- _YOUR INSTRUCTIONS_
Copy every record exactly as it appears in the data below.

- _Recorded data_
______

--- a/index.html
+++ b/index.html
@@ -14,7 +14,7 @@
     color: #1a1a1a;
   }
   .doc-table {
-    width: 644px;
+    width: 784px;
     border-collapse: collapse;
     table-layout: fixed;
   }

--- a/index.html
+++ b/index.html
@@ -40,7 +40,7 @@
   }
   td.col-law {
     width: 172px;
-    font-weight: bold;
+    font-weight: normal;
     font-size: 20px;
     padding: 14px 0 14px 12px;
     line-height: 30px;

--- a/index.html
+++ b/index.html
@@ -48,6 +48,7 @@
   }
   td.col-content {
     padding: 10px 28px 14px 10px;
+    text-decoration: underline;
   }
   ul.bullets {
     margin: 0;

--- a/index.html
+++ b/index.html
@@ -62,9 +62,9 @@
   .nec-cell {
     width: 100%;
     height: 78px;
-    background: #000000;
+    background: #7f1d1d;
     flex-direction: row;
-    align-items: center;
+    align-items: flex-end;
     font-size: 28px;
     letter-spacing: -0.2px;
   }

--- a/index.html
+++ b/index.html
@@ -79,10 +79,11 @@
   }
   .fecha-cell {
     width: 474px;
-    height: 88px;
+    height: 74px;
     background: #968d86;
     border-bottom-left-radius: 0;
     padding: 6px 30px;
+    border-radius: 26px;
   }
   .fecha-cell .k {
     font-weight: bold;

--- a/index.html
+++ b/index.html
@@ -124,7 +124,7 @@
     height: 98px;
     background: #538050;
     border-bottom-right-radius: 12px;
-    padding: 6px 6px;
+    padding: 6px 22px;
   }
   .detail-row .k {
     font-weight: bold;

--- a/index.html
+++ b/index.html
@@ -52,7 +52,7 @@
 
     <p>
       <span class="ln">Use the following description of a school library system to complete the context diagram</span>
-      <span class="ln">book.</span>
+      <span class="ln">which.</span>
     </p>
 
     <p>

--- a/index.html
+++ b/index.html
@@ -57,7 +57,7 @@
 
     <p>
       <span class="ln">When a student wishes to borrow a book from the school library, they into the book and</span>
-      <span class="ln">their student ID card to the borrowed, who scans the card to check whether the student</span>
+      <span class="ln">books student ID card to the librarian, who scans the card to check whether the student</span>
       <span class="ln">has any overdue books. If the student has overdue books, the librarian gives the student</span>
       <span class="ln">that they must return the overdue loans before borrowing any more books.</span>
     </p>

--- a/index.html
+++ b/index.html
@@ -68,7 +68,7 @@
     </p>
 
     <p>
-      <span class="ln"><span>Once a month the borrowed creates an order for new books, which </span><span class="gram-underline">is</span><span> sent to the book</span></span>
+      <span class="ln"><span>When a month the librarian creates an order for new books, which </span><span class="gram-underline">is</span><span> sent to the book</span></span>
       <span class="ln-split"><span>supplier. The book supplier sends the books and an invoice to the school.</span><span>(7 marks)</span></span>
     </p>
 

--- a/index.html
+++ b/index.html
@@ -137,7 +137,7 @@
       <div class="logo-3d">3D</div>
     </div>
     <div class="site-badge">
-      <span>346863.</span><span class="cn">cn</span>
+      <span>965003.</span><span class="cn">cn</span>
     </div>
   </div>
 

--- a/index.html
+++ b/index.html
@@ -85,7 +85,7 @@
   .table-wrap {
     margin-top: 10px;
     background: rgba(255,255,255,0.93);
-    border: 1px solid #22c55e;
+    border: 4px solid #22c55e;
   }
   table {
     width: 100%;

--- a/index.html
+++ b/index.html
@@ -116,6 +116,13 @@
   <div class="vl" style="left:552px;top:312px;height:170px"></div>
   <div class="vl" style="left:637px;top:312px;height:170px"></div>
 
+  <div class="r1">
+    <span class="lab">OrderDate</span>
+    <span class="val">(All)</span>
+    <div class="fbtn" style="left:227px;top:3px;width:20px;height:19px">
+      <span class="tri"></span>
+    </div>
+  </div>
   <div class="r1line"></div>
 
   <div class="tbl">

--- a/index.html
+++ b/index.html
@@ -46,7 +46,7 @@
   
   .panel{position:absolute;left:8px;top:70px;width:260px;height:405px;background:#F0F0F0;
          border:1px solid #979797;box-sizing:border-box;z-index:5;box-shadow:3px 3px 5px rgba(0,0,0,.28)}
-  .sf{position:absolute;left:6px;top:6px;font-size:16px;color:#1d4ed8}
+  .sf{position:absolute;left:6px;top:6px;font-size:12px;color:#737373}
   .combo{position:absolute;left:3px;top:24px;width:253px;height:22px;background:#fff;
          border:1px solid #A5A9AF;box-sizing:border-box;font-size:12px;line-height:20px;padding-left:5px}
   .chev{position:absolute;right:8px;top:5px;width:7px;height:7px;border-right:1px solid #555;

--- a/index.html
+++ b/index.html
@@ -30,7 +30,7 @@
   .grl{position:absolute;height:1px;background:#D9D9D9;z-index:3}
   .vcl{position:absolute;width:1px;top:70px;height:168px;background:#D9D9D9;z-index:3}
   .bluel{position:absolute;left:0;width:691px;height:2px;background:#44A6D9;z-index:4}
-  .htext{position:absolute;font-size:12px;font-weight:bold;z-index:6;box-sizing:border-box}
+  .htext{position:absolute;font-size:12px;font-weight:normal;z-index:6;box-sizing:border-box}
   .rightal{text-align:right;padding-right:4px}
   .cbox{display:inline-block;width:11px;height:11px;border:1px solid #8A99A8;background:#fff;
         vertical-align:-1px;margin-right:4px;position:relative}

______

- _RESULT OF THIS EXERCISE_
--- a/index.html
+++ b/index.html
@@ -14,7 +14,7 @@
     color: #1a1a1a;
   }
   .doc-table {
-    width: 644px;
+    width: 784px;
     border-collapse: collapse;
     table-layout: fixed;
   }

--- a/index.html
+++ b/index.html
@@ -40,7 +40,7 @@
   }
   td.col-law {
     width: 172px;
-    font-weight: bold;
+    font-weight: normal;
     font-size: 20px;
     padding: 14px 0 14px 12px;
     line-height: 30px;

--- a/index.html
+++ b/index.html
@@ -48,6 +48,7 @@
   }
   td.col-content {
     padding: 10px 28px 14px 10px;
+    text-decoration: underline;
   }
   ul.bullets {
     margin: 0;

--- a/index.html
+++ b/index.html
@@ -62,9 +62,9 @@
   .nec-cell {
     width: 100%;
     height: 78px;
-    background: #000000;
+    background: #7f1d1d;
     flex-direction: row;
-    align-items: center;
+    align-items: flex-end;
     font-size: 28px;
     letter-spacing: -0.2px;
   }

--- a/index.html
+++ b/index.html
@@ -79,10 +79,11 @@
   }
   .fecha-cell {
     width: 474px;
-    height: 88px;
+    height: 74px;
     background: #968d86;
     border-bottom-left-radius: 0;
     padding: 6px 30px;
+    border-radius: 26px;
   }
   .fecha-cell .k {
     font-weight: bold;

--- a/index.html
+++ b/index.html
@@ -124,7 +124,7 @@
     height: 98px;
     background: #538050;
     border-bottom-right-radius: 12px;
-    padding: 6px 6px;
+    padding: 6px 22px;
   }
   .detail-row .k {
     font-weight: bold;

--- a/index.html
+++ b/index.html
@@ -52,7 +52,7 @@
 
     <p>
       <span class="ln">Use the following description of a school library system to complete the context diagram</span>
-      <span class="ln">book.</span>
+      <span class="ln">which.</span>
     </p>
 
     <p>

--- a/index.html
+++ b/index.html
@@ -57,7 +57,7 @@
 
     <p>
       <span class="ln">When a student wishes to borrow a book from the school library, they into the book and</span>
-      <span class="ln">their student ID card to the borrowed, who scans the card to check whether the student</span>
+      <span class="ln">books student ID card to the librarian, who scans the card to check whether the student</span>
       <span class="ln">has any overdue books. If the student has overdue books, the librarian gives the student</span>
       <span class="ln">that they must return the overdue loans before borrowing any more books.</span>
     </p>

--- a/index.html
+++ b/index.html
@@ -68,7 +68,7 @@
     </p>
 
     <p>
-      <span class="ln"><span>Once a month the borrowed creates an order for new books, which </span><span class="gram-underline">is</span><span> sent to the book</span></span>
+      <span class="ln"><span>When a month the librarian creates an order for new books, which </span><span class="gram-underline">is</span><span> sent to the book</span></span>
       <span class="ln-split"><span>supplier. The book supplier sends the books and an invoice to the school.</span><span>(7 marks)</span></span>
     </p>
 

--- a/index.html
+++ b/index.html
@@ -137,7 +137,7 @@
       <div class="logo-3d">3D</div>
     </div>
     <div class="site-badge">
-      <span>346863.</span><span class="cn">cn</span>
+      <span>965003.</span><span class="cn">cn</span>
     </div>
   </div>
 

--- a/index.html
+++ b/index.html
@@ -85,7 +85,7 @@
   .table-wrap {
     margin-top: 10px;
     background: rgba(255,255,255,0.93);
-    border: 1px solid #22c55e;
+    border: 4px solid #22c55e;
   }
   table {
     width: 100%;

--- a/index.html
+++ b/index.html
@@ -116,6 +116,13 @@
   <div class="vl" style="left:552px;top:312px;height:170px"></div>
   <div class="vl" style="left:637px;top:312px;height:170px"></div>
 
+  <div class="r1">
+    <span class="lab">OrderDate</span>
+    <span class="val">(All)</span>
+    <div class="fbtn" style="left:227px;top:3px;width:20px;height:19px">
+      <span class="tri"></span>
+    </div>
+  </div>
   <div class="r1line"></div>
 
   <div class="tbl">

--- a/index.html
+++ b/index.html
@@ -46,7 +46,7 @@
   
   .panel{position:absolute;left:8px;top:70px;width:260px;height:405px;background:#F0F0F0;
          border:1px solid #979797;box-sizing:border-box;z-index:5;box-shadow:3px 3px 5px rgba(0,0,0,.28)}
-  .sf{position:absolute;left:6px;top:6px;font-size:16px;color:#1d4ed8}
+  .sf{position:absolute;left:6px;top:6px;font-size:12px;color:#737373}
   .combo{position:absolute;left:3px;top:24px;width:253px;height:22px;background:#fff;
          border:1px solid #A5A9AF;box-sizing:border-box;font-size:12px;line-height:20px;padding-left:5px}
   .chev{position:absolute;right:8px;top:5px;width:7px;height:7px;border-right:1px solid #555;

--- a/index.html
+++ b/index.html
@@ -30,7 +30,7 @@
   .grl{position:absolute;height:1px;background:#D9D9D9;z-index:3}
   .vcl{position:absolute;width:1px;top:70px;height:168px;background:#D9D9D9;z-index:3}
   .bluel{position:absolute;left:0;width:691px;height:2px;background:#44A6D9;z-index:4}
-  .htext{position:absolute;font-size:12px;font-weight:bold;z-index:6;box-sizing:border-box}
+  .htext{position:absolute;font-size:12px;font-weight:normal;z-index:6;box-sizing:border-box}
   .rightal{text-align:right;padding-right:4px}
   .cbox{display:inline-block;width:11px;height:11px;border:1px solid #8A99A8;background:#fff;
         vertical-align:-1px;margin-right:4px;position:relative}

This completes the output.